Court Opinion

ID: 9634096
Source: CourtListenerOpinion
Date Created: 2023-08-22 12:27:32.268146+00
Date Added: 2024-06-11T18:08:49.101187
License: Public Domain

FAIRCHILD, Circuit Judge
(concurring in part, dissenting in part).
I would modify our judgment so as to declare that § 944.21, Wis.Stats., as construed prior to December 10, 1973, the date of the decision of the Supreme Court of Wisconsin in Chobot was unconstitutional and that prosecutions under § 944.21 for conduct occurring prior to that date are unconstitutional as violative of the due process requirements of “fair notice.” That is sufficient for the facts of the case before us, and I would reserve the question as to conduct occurring between December 10, 1973 and May 8, 1974, the date of the decision in Court.

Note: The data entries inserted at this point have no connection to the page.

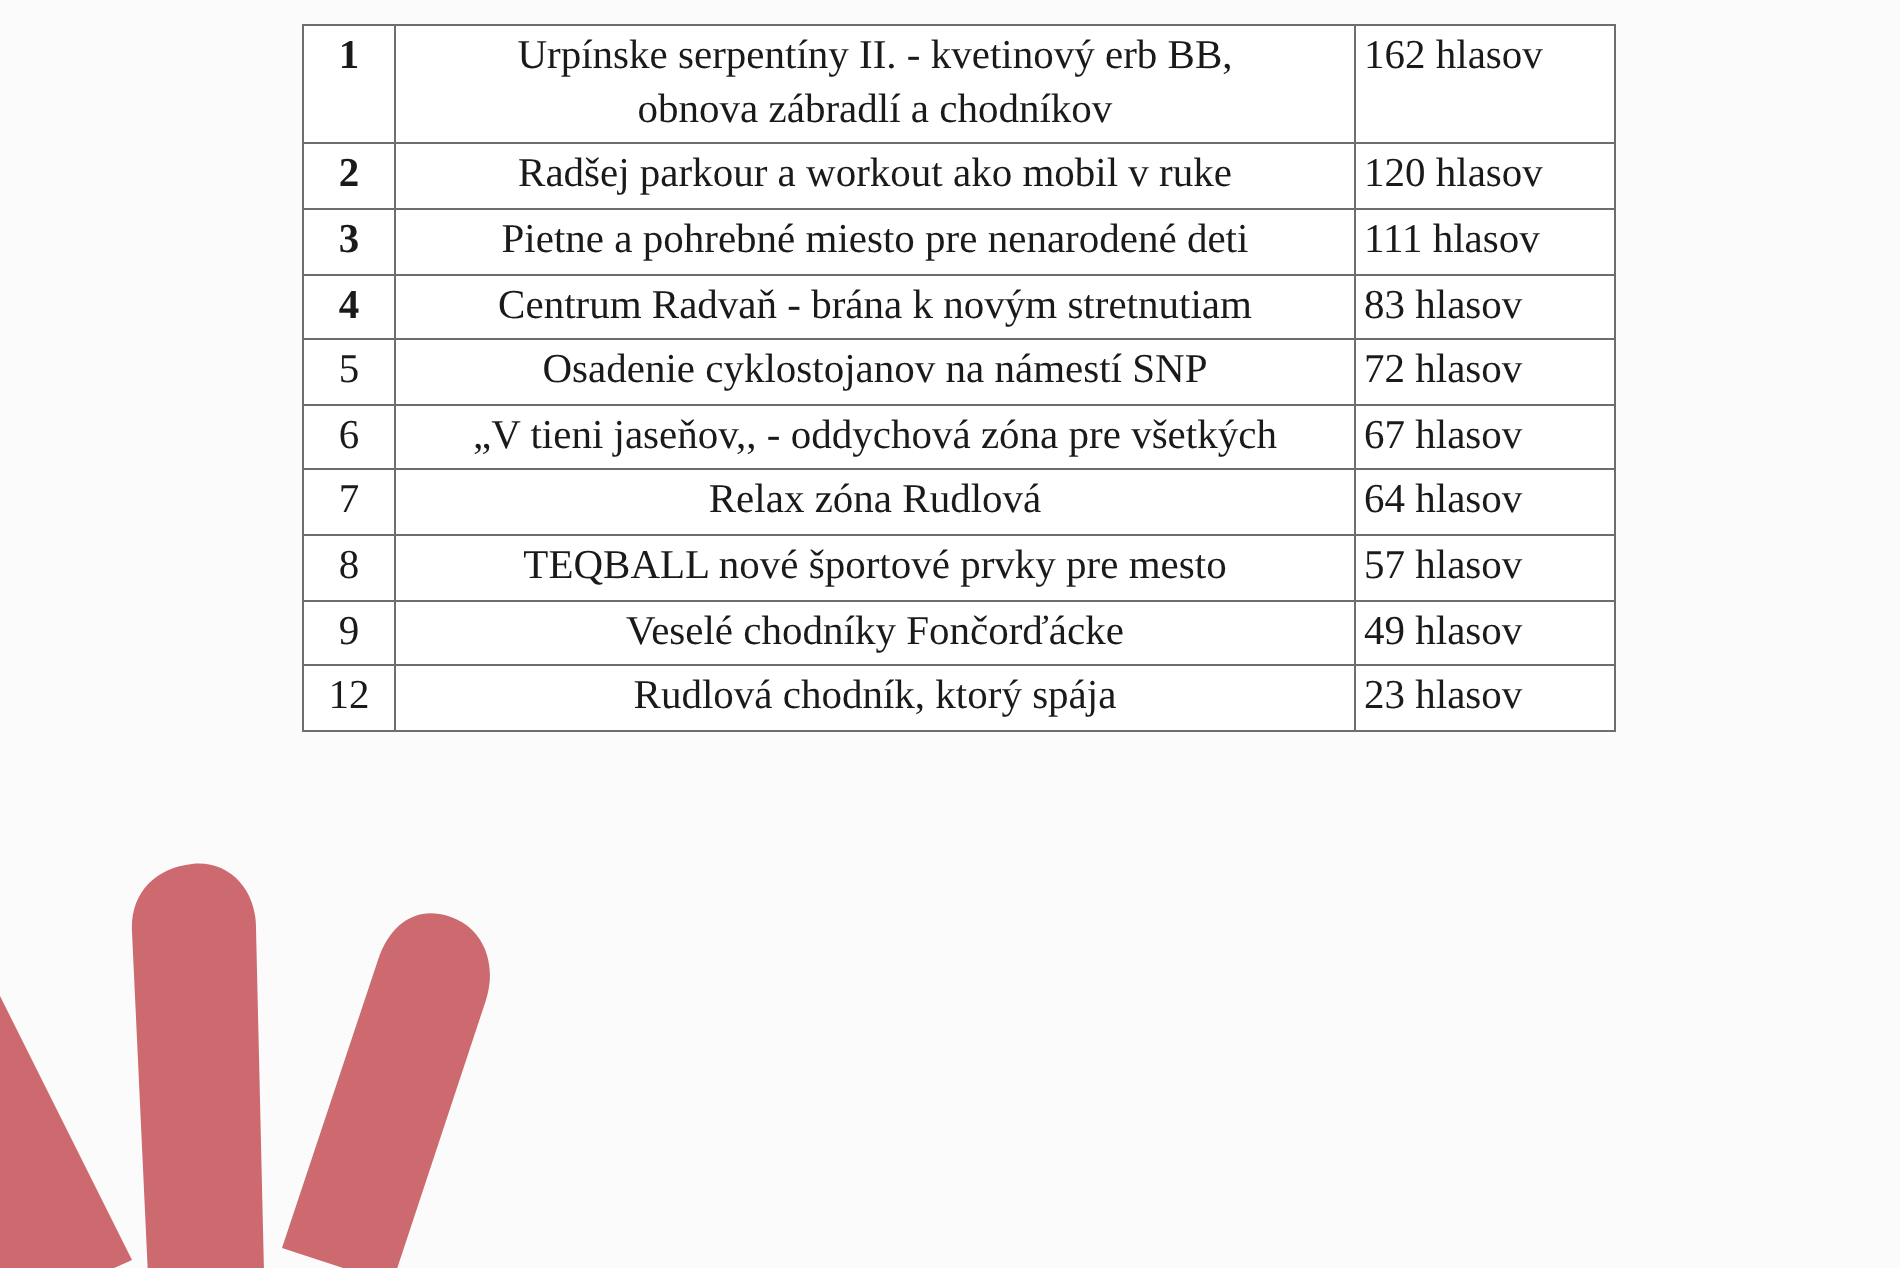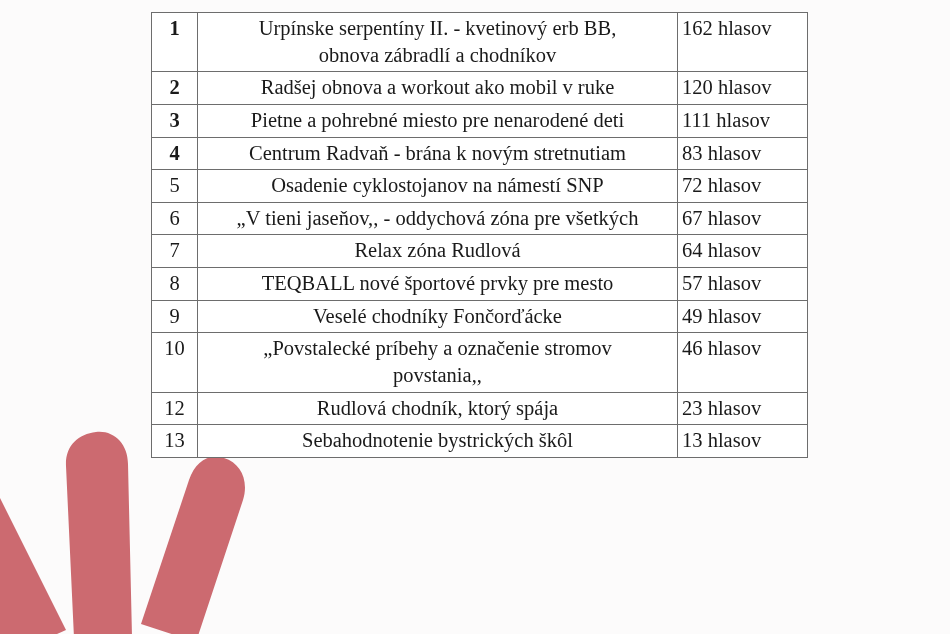"Radšej obnova a workout ako" td.title { text: obnova -> parkour }
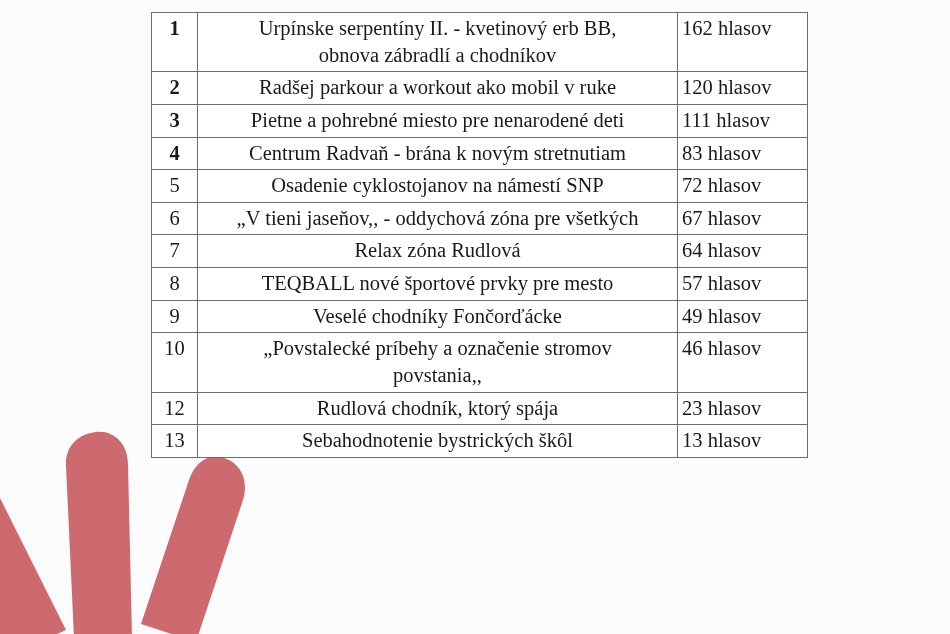"10" tr { html: <tr> <td>10</td> <td>„Povstalecké príbehy a označenie stromov povstania,,</td> <td>46 hlasov</td> </tr> -> none }
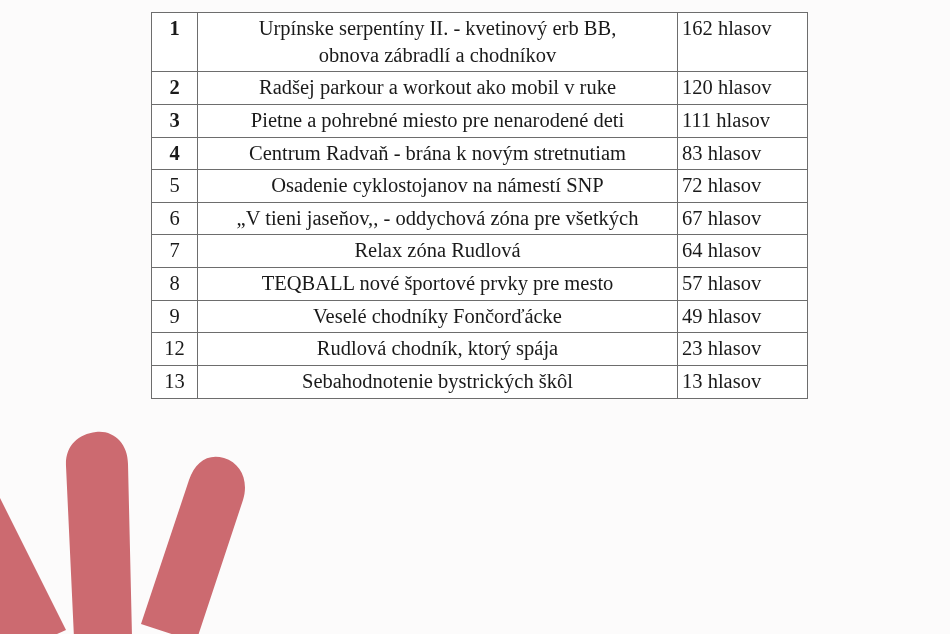"13" tr { html: <tr> <td>13</td> <td>Sebahodnotenie bystrických škôl</td> <td>13 hlasov</td> </tr> -> none }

I emphasize that in Miller, the Supreme Court of United States required, to insure “fair notice,” that the statute, as written or construed, specifically define the sexual conduct the depiction or description of which is prohibited. Miller, 413 U.S. 15, 24, 27, 93 S.Ct. 2607, 37 L.Ed.2d 419. I consider the Wisconsin Court’s addition of the specific definition of sexual conduct, newly required by the Supreme Court of the United States in Miller, a more significant change in the Wisconsin obscenity statute than does the Wisconsin Supreme Court. See Chobot, 61 Wis.2d 354, 371-372, 212 N.W.2d 690. Moreover, the importance of this change, for purposes of “fair notice” is heightened by the Miller change in standard from “utterly without redeeming social value” to “lack[ing] serious literary, artistic, political or social value” (thereby enhancing the likelihood of conviction) and by the confusion with respect to this element, at the time of plaintiff’s conduct involved in this case, arising from differing expressions on the matter in earlier decisions of the Supreme Court of the United States and the Wisconsin Supreme Court. See Chobot, 61 Wis.2d 354, 364-365, 212 N.W.2d 690.
I do not, however, attach as much significance as does the majority of this court to the question of the definition of “community” in the phrase “contemporary community standards.” I recognize, as does the majority, that the Wisconsin Supreme Court expressly reserved this question in Chobot, decided December 10, 1973, and did not resolve this uncertainty until Court v. State, 63 Wis.2d 570, 217 N.W.2d 676, decided May 8, 1974. I do not think it cleai’, however, that the absence of a specific definition of “community” invalidated application of the statute as construed in Chobot during the interim prior to Court v. State, either on the basis of the requirements set out by the Supreme Court of the United States in Miller or on general vagueness grounds. Necessarily the addition by Chobot of a specific definition of sexual conduct, the depiction or description of which is forbidden, made the test which depend on contemporary community standards less significant as a practical matter in terms of fair notice than they were under the law before Miller.